From the matched phase images, we used a custom written image processing script based on watershed algorithm in Matlab (Mathworks) to automatically identify cell borders and calculate the dry mass M, occupied area A and dispersion ratio R of the cells in each image (the dry mass is calculated using 400 nm OPL images assuming all biomolecules have the same α of 0.191 mL/g). We analyzed altogether 54 cells and the statistics of these cells are shown in Fig. 4 as box plots. Both the dry mass and the projected area of the imaged cells have very large variability, with dry mass being more tightly confined compared to the area. This probably occurs because the dry mass of the cell is a well-regulated cell growth parameter, while the cell area depends also on the 3D shape of the cell which could be highly variable among cells. The refractive index increment ratio, R, is a simplified parameter that reflects the biochemical composition of the cell and therefore has a much narrower distribution. The average dispersion R of the 54 measured HeLa cells is 1.088 with a standard deviation of 0.013. This number is very close to the dispersion of pure protein solutions at a ratio of 1.089. Considering that mammalian cells typically have approximately 60% of their dry mass composed of proteins, this result is not surprising [15]. Even though we expect that the presence of nucleic acids might increase the dispersion ratio based on calibration results in the previous section, due to the fact that the amount of total nucleic acids present in mammalian cells is typically less than 5%, this increase is negligible and could be further masked by the smaller dispersion of other biomolecules such as lipids and polysaccharides. For a full characterization of the biochemical composition of cells, a much more detailed calibration of the dispersion of all biomolecules present and quantitative phase images at several wavelengths would be required.

Fig. 4

Scatter and box plots of the (a) dry mass (b) projected area (c) dispersion of 54 HeLa cells. The box indicates 25%-75% range and whiskers indicates 5%-95% range.

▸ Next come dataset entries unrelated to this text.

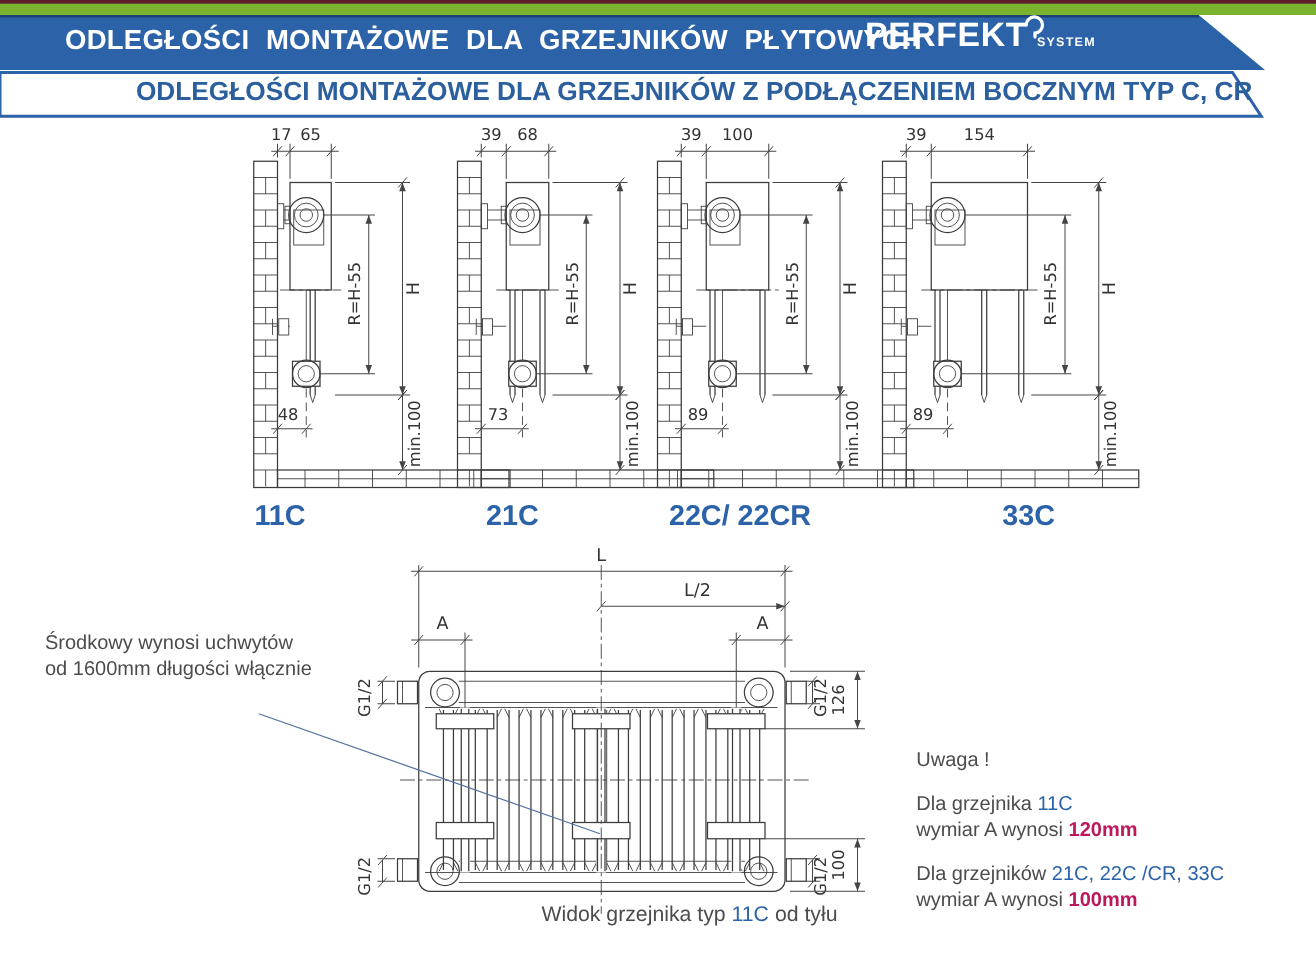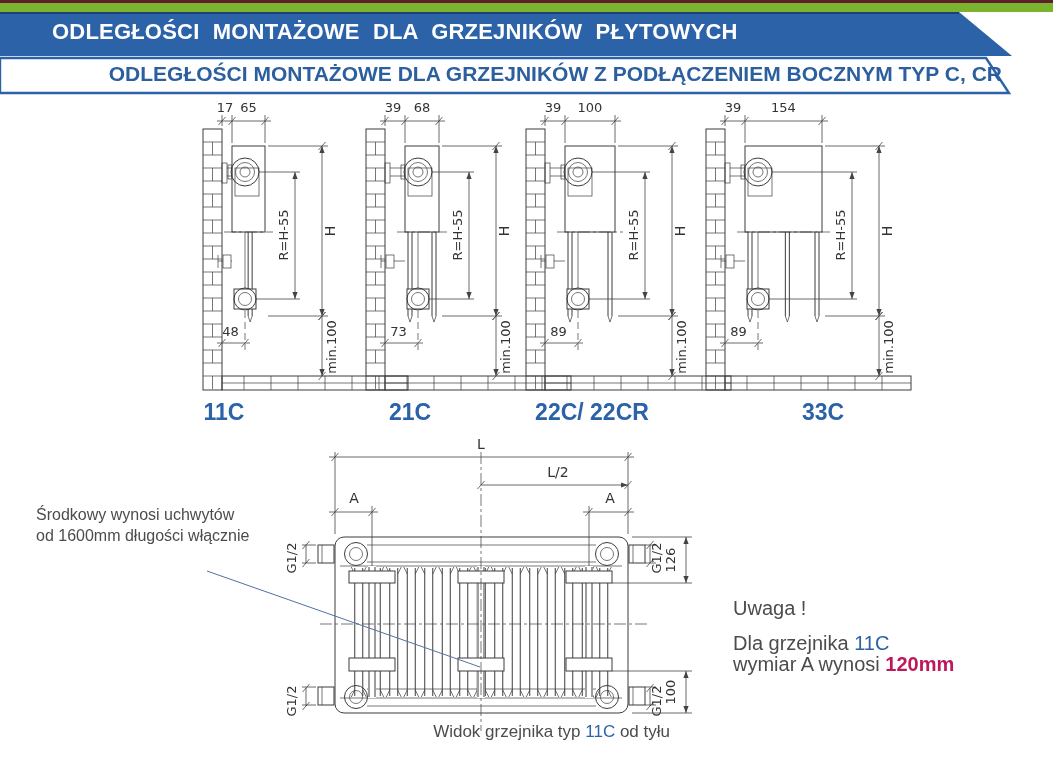--- a/index.html
+++ b/index.html
@@ -633,6 +633,13 @@
     </svg>
 
   <div class="ovl hdr-title">ODLEGŁOŚCI  MONTAŻOWE  DLA GRZEJNIKÓW  PŁYTOWYCH</div>
+  <div class="ovl brand">
+    <span class="brand-main">PERFEKT</span>
+    <svg class="brand-hook" width="18" height="22" viewBox="0 0 18 22">
+      <path d="M3 9 a6.5 6.5 0 1 1 7 6.5 l0 3" stroke="#fff" stroke-width="2.6" fill="none" stroke-linecap="round"></path>
+    </svg>
+    <span class="brand-sub">SYSTEM</span>
+  </div>
   <div class="ovl hdr-sub">ODLEGŁOŚCI MONTAŻOWE DLA GRZEJNIKÓW Z PODŁĄCZENIEM BOCZNYM TYP C, CR</div>
 
   <div class="ovl type-label" style="left:224px">11C</div>

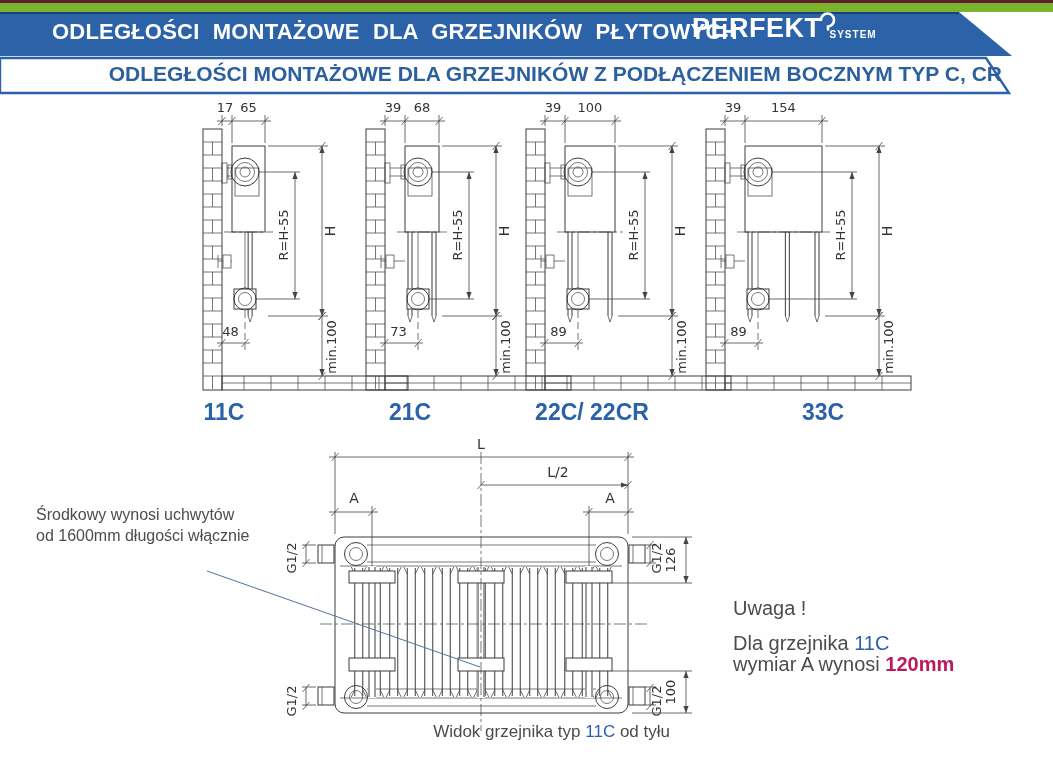--- a/index.html
+++ b/index.html
@@ -21,7 +21,7 @@
               font-weight:700;white-space:nowrap}
 
   .note-left{left:36px;top:504px;color:#4c4c4c;font-size:16px;line-height:21px;white-space:nowrap}
-  .note-right{left:733px;top:598px;color:#4c4c4c;font-size:20px;line-height:21px;white-space:nowrap}
+  .note-right{left:733px;top:598px;color:#4c4c4c;font-size:16px;line-height:21px;white-space:nowrap}
   .note-right .ttl{margin-bottom:14px}
   .note-right p{margin:0 0 14px 0}
   .hl{color:#2b62a8}

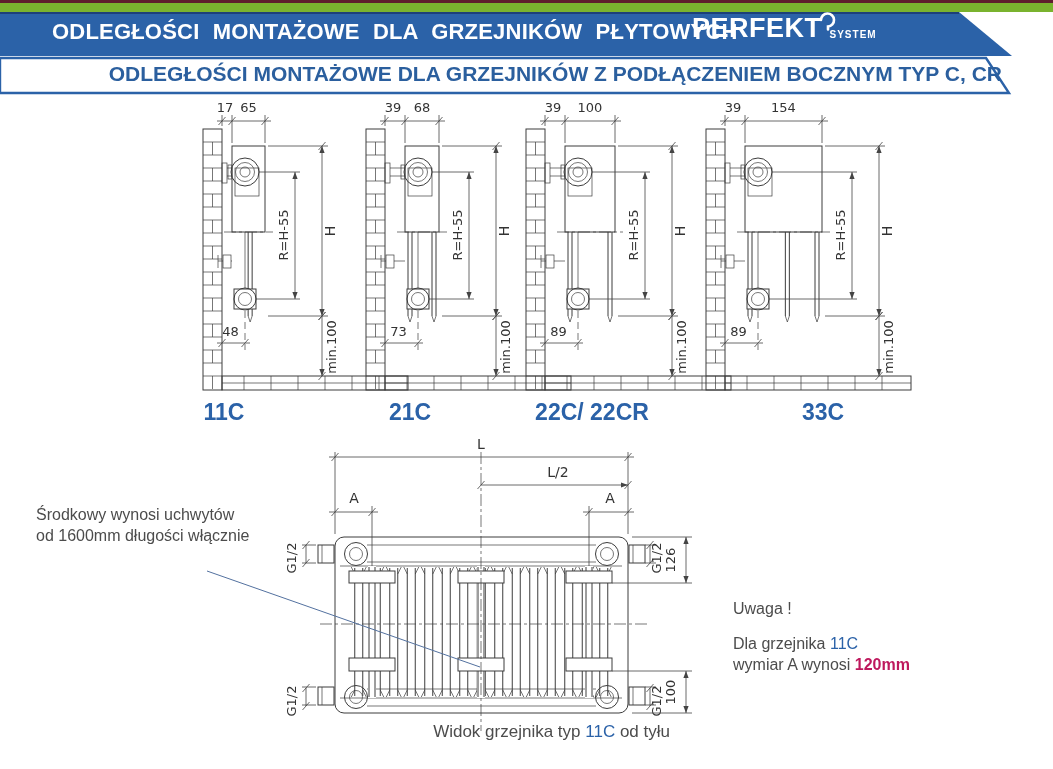--- a/index.html
+++ b/index.html
@@ -658,6 +658,10 @@
       <span>Dla grzejnika </span><span class="hl">11C</span><br>
       <span>wymiar A wynosi </span><span class="bld">120mm</span>
     </p>
+    <p>
+      <span>Dla grzejników </span><span class="hl">21C, 22C /CR, 33C</span><br>
+      <span>wymiar A wynosi </span><span class="bld">100mm</span>
+    </p>
   </div>
 
   <div class="ovl caption">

4. Conclusion and discussion

In summary, we report, to the best of our knowledge, the first direct dispersion measurement of live eukaryotic cells. A dual-wavelength quantitative phase microscope is built to measure quantitative phase images of cells at 310 nm and 400 nm. We obtained phase images of 54 HeLa cells and calculated the dry mass, projected area, and dispersion of each cell. The dispersion ratio R is tightly bounded around 1.088 with a standard deviation of 0.013. It shows excellent agreement with the value of protein dispersion measured by a total internal reflection method. This correlates well with the fact that more than 60% percent of the cell dry mass is composed of proteins. Our dispersion phase microscopy provides an additional intrinsic parameter that could prove to be valuable in distinguishing different types of biomaterials or for imaging the spatial inhomogeneity of thin biological samples. However, the current setup utilized a laser source and suffered from large laser speckle noise, which could mask the spatial distribution of the biomolecules. The standard deviation of dispersion ratio R within a single cell is about 0.01-0.02, almost equal to or higher than that of cell to cell variations. A large contribution of this variation might come from laser speckle noise which gives rises to phase noise in the measurements. In order to observe the spatial distribution of biomolecules based on R, the signal to noise ratio (SNR) in the phase images needs to be improved at least by 2-3 times. Quantification of concentration based on R will require even higher SNR. It is possible to significantly reduce the speckle noise with incoherent source based phase measurement or tomographic phase measurement. Further characterization of the dispersion of other biomolecules and multi-wavelength phase imaging is also important for quantitative analysis of biochemical composition of cells or other biological materials.